Weather had whittled the warriors down to Tina, Coggo and Tum for Thursday's therapy, 2mm of overnight wet dampening the determination of yet a few more regulars.  I'll admit I faked a fumble at Friars to skip the first shift (seems I've landed the lead lots lately), fourth in line suited for a slower start  (sore in the saddle site today).   Tina towed us out of town and handed the helm at Dobsons bridge to Coggo, so smooth of stroke and speed toward Central Ave for Tum to take over.  The compact kiwi cranked a long shift to School Rd where I made a debut to drive to Boundary.  "What's that noise?" Tum questioned as we swung south, I thought I might be half a gear out until he pointed out I don't change gears!  Squeamish steering soon spelt out the problem, my mushy Michelin forcing a halt to the proceedings.  It's gold to have a group stop for support (and I'd suggest to savour a sledge), even better it was the front to fix (the lesser of two evils).  Repaired, remounted and riding again, Tina was a hard captain to catch but the syncronicity soon stabilised as four found fortitude.  Another push at the pointy end had all the appeal of a visit to the proctologist, but was it another perceived puncture playing on my mind?  (We all love the C02 cartridge convenience but they do fall short of the 125 psi we really want)  I'd run out of urge at the front at the Broken bridges and joined the tail to reacquaint with resuscitation, only to have Tum ask me the soccer score!

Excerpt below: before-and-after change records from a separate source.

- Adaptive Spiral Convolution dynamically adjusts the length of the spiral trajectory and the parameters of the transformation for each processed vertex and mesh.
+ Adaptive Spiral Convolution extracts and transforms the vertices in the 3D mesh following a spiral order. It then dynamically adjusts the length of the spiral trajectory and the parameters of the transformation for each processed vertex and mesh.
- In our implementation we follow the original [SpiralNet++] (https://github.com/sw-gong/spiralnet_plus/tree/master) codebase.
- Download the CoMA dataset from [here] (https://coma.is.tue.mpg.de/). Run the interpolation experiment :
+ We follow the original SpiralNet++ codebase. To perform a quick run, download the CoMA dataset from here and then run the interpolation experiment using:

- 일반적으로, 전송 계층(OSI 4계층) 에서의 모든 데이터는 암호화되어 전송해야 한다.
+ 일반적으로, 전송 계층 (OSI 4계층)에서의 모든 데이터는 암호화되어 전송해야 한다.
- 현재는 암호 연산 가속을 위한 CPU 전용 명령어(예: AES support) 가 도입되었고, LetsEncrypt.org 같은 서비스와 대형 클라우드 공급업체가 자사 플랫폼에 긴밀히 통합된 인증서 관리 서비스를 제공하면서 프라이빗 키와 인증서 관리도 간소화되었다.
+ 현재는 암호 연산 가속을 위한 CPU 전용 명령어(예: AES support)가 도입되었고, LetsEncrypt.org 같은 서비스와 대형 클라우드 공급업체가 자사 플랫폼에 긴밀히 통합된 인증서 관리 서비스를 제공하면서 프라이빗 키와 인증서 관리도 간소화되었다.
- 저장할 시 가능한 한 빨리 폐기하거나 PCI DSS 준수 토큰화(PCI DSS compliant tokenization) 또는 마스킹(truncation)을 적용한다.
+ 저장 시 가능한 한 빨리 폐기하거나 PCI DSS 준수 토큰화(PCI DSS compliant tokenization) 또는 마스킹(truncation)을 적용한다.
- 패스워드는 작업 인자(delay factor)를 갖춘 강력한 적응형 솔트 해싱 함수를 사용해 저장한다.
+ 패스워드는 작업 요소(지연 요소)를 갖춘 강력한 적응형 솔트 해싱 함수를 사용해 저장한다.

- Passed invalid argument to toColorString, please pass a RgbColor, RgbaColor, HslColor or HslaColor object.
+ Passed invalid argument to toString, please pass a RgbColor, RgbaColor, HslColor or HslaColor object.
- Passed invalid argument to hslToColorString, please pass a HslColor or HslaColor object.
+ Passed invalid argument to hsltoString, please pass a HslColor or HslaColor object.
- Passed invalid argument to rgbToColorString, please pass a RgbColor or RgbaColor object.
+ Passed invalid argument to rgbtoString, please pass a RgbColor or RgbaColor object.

WTF?  Coggo cruised on to River Rd for us to work west, without wind but wet making it a dismal drive toward Central Kialla. I felt guilty taking the early exit at River Rd's end (to appease an employer) when the three had persevered with my puncture (there'll be a chance to return the favour I'm sure). A push home made up some time but the price was legs of jelly for the morning.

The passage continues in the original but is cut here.